When clustering my Wikipedia pageviews tables I got the error:
Clustering encountered a key that is longer than the maximum allowed limit of 1024 bytes.
Context: https://medium.com/google-cloud/bigquery-optimized-cluster-your-tables-65e2f684594b
(I'm clustering by
CREATE TABLE `fh-bigquery.wikipedia_v3.pageviews_2017`
PARTITION BY DATE(datehour)
CLUSTER BY wiki, title
...
)
When clustering tables BigQuery has a limit of 1KB for the keys.
You can solve this for the example tables by changing your insertion code so it truncates any entry that's too long.
For example, instead of:
INSERT INTO `fh-bigquery.wikipedia_v3.pageviews_2018` (datehour, wiki, title, views)
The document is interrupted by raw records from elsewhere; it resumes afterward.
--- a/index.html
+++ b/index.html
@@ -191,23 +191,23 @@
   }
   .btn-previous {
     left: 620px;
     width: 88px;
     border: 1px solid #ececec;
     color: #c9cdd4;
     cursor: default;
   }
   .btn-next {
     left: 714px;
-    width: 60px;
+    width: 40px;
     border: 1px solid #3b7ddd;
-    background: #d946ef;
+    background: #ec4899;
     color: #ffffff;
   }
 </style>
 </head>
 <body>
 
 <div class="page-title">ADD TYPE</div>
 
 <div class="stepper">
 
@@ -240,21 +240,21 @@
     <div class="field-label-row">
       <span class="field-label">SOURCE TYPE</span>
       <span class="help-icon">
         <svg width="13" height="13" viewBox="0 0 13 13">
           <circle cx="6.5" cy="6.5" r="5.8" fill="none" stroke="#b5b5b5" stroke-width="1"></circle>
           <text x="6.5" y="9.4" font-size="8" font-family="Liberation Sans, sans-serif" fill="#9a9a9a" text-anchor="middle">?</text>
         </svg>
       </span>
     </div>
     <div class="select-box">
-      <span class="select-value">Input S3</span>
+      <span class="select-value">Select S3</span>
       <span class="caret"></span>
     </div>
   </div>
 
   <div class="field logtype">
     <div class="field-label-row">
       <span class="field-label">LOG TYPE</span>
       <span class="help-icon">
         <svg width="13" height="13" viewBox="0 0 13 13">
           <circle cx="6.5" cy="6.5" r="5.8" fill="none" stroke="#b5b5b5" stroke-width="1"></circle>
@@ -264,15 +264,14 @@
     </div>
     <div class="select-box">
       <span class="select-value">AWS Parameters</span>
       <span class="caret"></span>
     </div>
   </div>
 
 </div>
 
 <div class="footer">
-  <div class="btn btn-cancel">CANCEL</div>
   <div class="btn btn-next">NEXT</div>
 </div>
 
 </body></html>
SELECT datehour, wiki, title, views
truncate the potentially long titles with:
INSERT INTO `fh-bigquery.wikipedia_v3.pageviews_2018` (datehour, wiki, title, views)
SELECT datehour, wiki, SUBSTR(title, 0, 300) title, views
If you continue to experience errors, note that some malformed strings might have a longer length than what SUBSTR()
sees. Filter those out with:
WHERE BYTE_LENGTH(title) < 300